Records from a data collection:
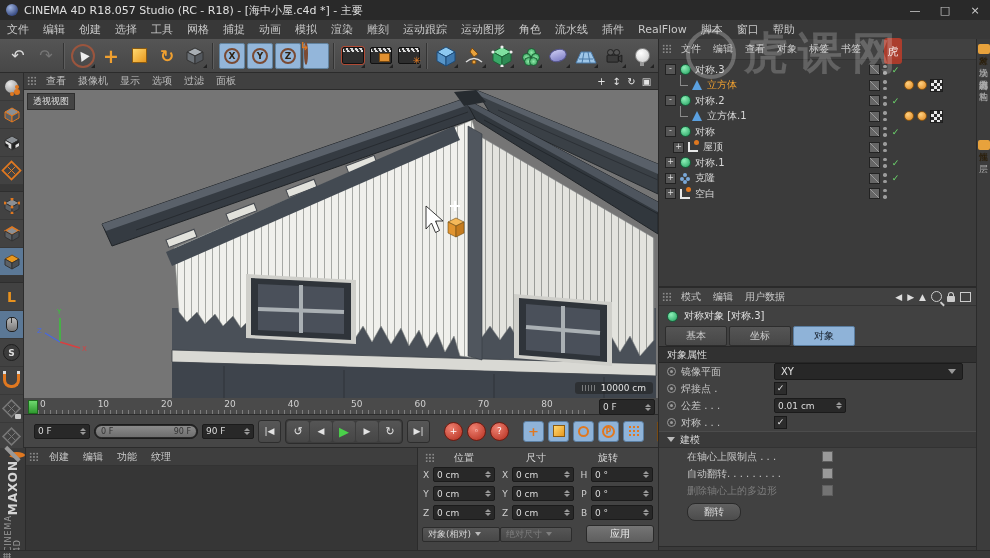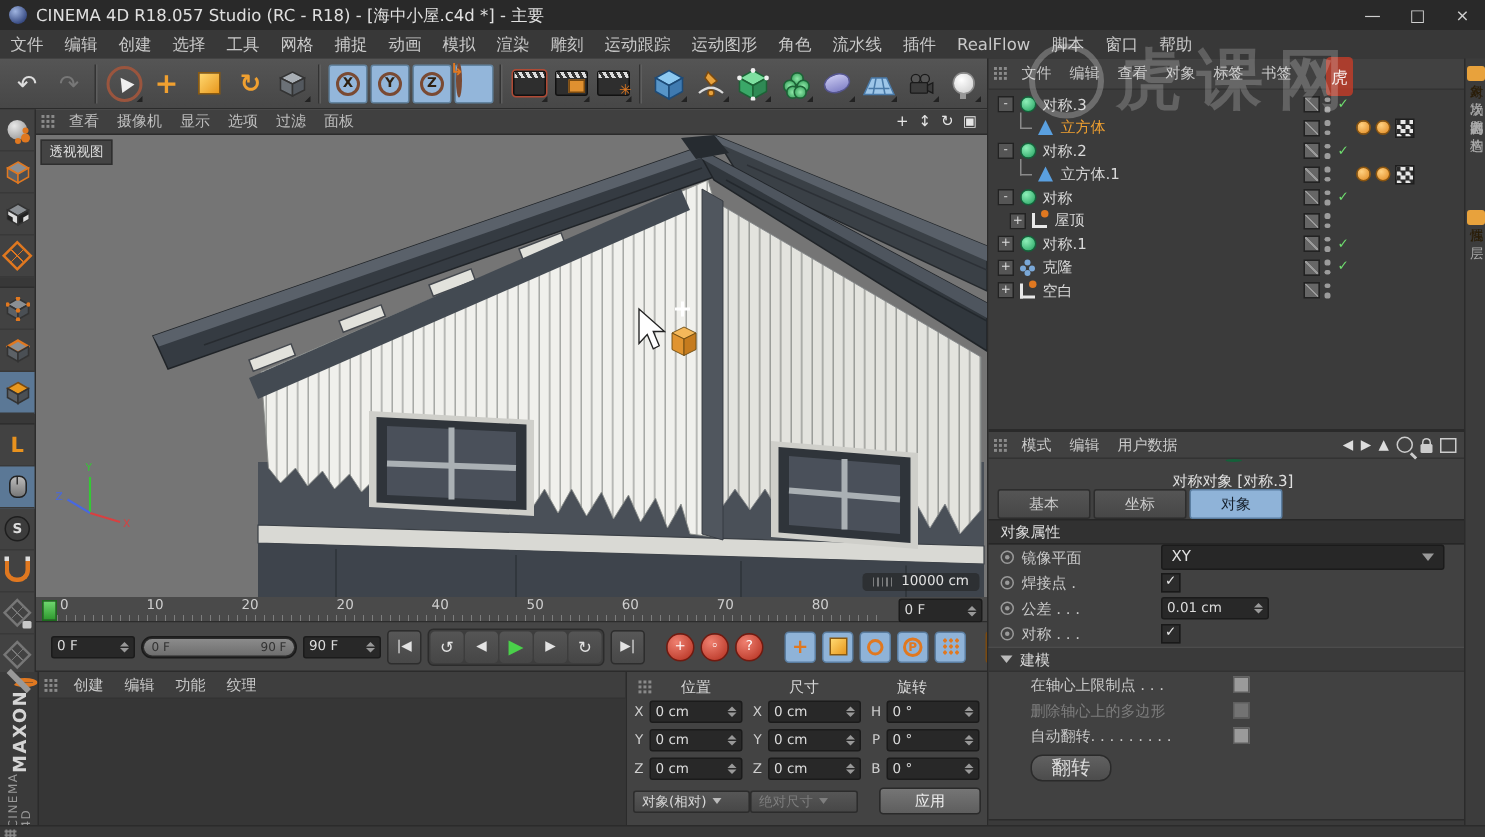--- a/index.html
+++ b/index.html
@@ -159,7 +159,7 @@
   .lockicon{width:8px;height:6px;background:#ccc;border-radius:1px;position:relative;margin-top:4px;}
   .lockicon:before{content:"";position:absolute;left:1px;top:-4px;width:4px;height:4px;border:1.5px solid #ccc;border-bottom:none;border-radius:3px 3px 0 0;}
   .panelico{width:9px;height:8px;border:1.5px solid #ccc;}
-  .amtitle{height:20px;display:flex;align-items:center;padding-left:8px;font-size:10px;color:#e0e0e0;gap:6px;flex-direction:column;}
+  .amtitle{height:20px;display:flex;align-items:center;padding-left:8px;font-size:10px;color:#e0e0e0;gap:6px;}
   .amtabs{height:20px;display:flex;align-items:center;padding-left:6px;gap:2px;}
   .amtab{padding:2px 20px;font-size:10px;color:#ccc;background:linear-gradient(#555,#474747);border:1px solid #2d2d2d;border-radius:2px;}
   .amtab.on{background:#8fb3d8;color:#16202c;border-color:#5a7da0;}

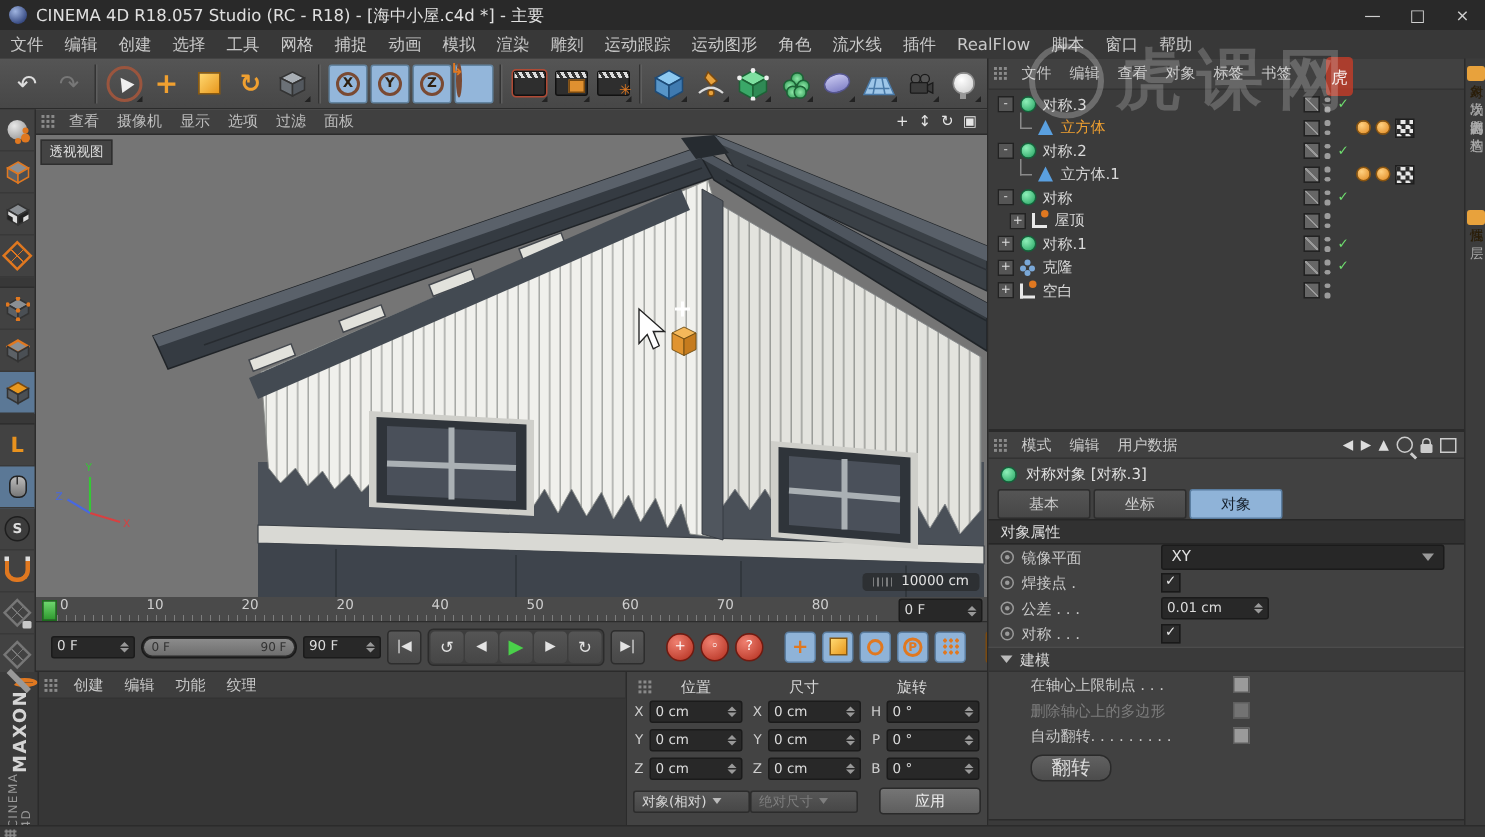--- a/index.html
+++ b/index.html
@@ -953,12 +953,12 @@
         <span class="amlabel" style="width:130px;">在轴心上限制点 . . .</span>
         <span class="litechk"></span>
       </div>
+      <div class="amrow grow">
+        <span class="amlabel" style="width:130px;">自动翻转. . . . . . . . .</span>
+        <span class="litechk"></span>
+      </div>
       <div class="amrow grow dimrow">
         <span class="amlabel" style="width:130px;">删除轴心上的多边形</span>
-        <span class="litechk"></span>
-      </div>
-      <div class="amrow grow">
-        <span class="amlabel" style="width:130px;">自动翻转. . . . . . . . .</span>
         <span class="litechk"></span>
       </div>
       <div class="flipbtn">翻转</div>

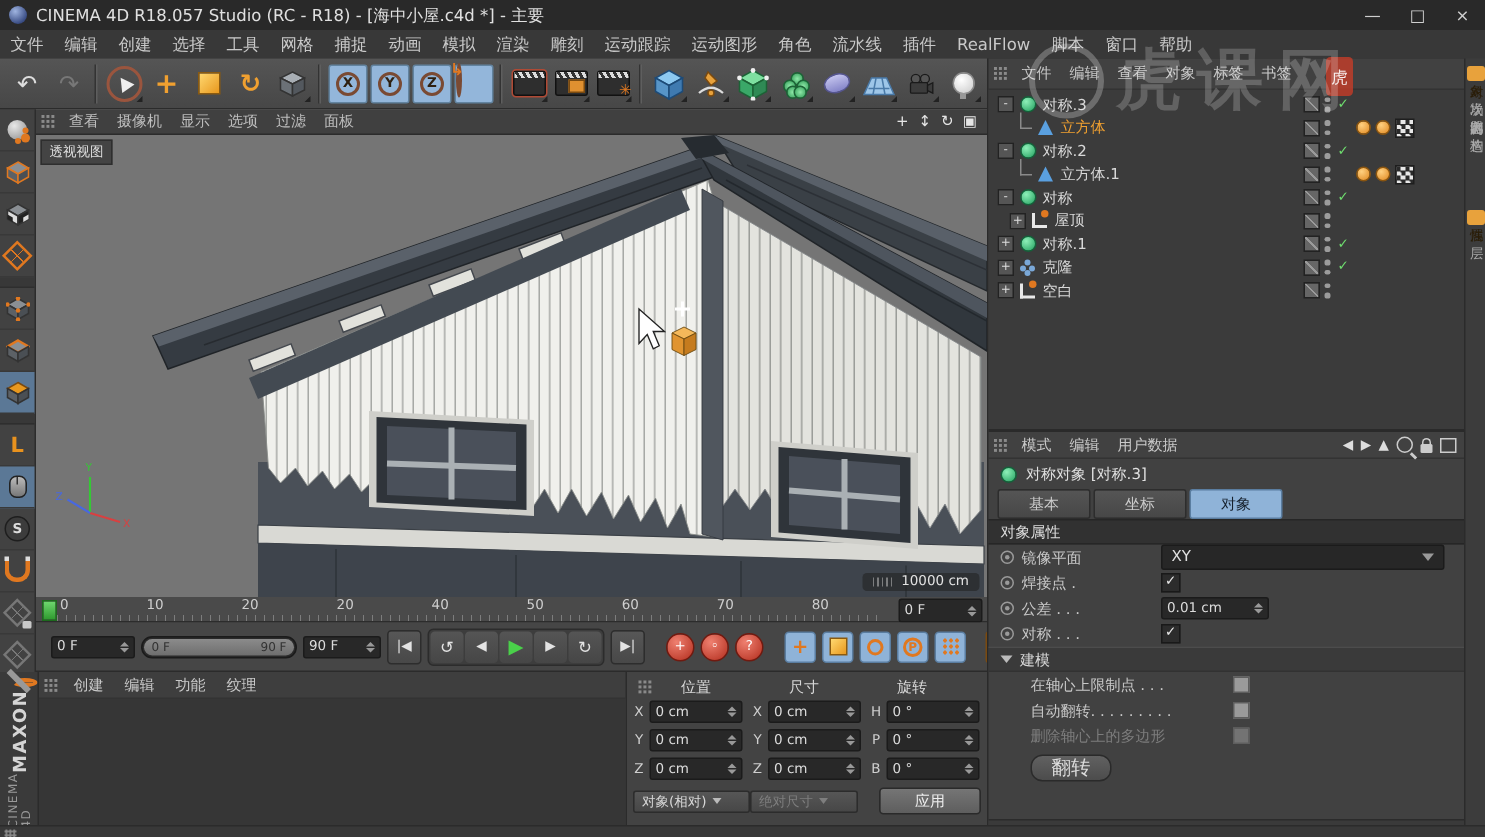--- a/index.html
+++ b/index.html
@@ -178,7 +178,7 @@
   .amgroup{height:15px;background:#3a3a3a;border-top:1px solid #4c4c4c;border-bottom:1px solid #323232;display:flex;align-items:center;padding-left:8px;font-size:10px;color:#d8d8d8;gap:5px;}
   .gtri{width:0;height:0;border-left:4px solid transparent;border-right:4px solid transparent;border-top:5px solid #bbb;}
   .grow{padding-left:28px;}
-  .flipbtn{margin:4px 0 0 28px;width:52px;height:16px;border-radius:8px;background:linear-gradient(#616161,#4c4c4c);border:1px solid #2a2a2a;color:#ddd;font-size:13px;display:flex;align-items:center;justify-content:center;}
+  .flipbtn{margin:4px 0 0 28px;width:52px;height:16px;border-radius:8px;background:linear-gradient(#616161,#4c4c4c);border:1px solid #2a2a2a;color:#ddd;font-size:10px;display:flex;align-items:center;justify-content:center;}
   .ambottom{position:absolute;bottom:0;left:0;width:318px;height:11px;background:#3a3a3a;border-top:1px solid #2b2b2b;}
   
   .sidetabs{position:absolute;right:0;top:0;width:14px;height:519px;background:#3c3c3c;border-left:1px solid #2b2b2b;display:flex;flex-direction:column;align-items:center;box-sizing:border-box;padding-top:4px;}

▶ _Assignment_
What lines in the entries above include the string "display"? Return each one.

▶ _Reply_
-  .amtitle{height:20px;display:flex;align-items:center;padding-left:8px;font-size:10px;color:#e0e0e0;gap:6px;flex-direction:column;}
+  .amtitle{height:20px;display:flex;align-items:center;padding-left:8px;font-size:10px;color:#e0e0e0;gap:6px;}
   .amtabs{height:20px;display:flex;align-items:center;padding-left:6px;gap:2px;}
   .amgroup{height:15px;background:#3a3a3a;border-top:1px solid #4c4c4c;border-bottom:1px solid #323232;display:flex;align-items:center;padding-left:8px;font-size:10px;color:#d8d8d8;gap:5px;}
-  .flipbtn{margin:4px 0 0 28px;width:52px;height:16px;border-radius:8px;background:linear-gradient(#616161,#4c4c4c);border:1px solid #2a2a2a;color:#ddd;font-size:13px;display:flex;align-items:center;justify-content:center;}
+  .flipbtn{margin:4px 0 0 28px;width:52px;height:16px;border-radius:8px;background:linear-gradient(#616161,#4c4c4c);border:1px solid #2a2a2a;color:#ddd;font-size:10px;display:flex;align-items:center;justify-content:center;}
   .sidetabs{position:absolute;right:0;top:0;width:14px;height:519px;background:#3c3c3c;border-left:1px solid #2b2b2b;display:flex;flex-direction:column;align-items:center;box-sizing:border-box;padding-top:4px;}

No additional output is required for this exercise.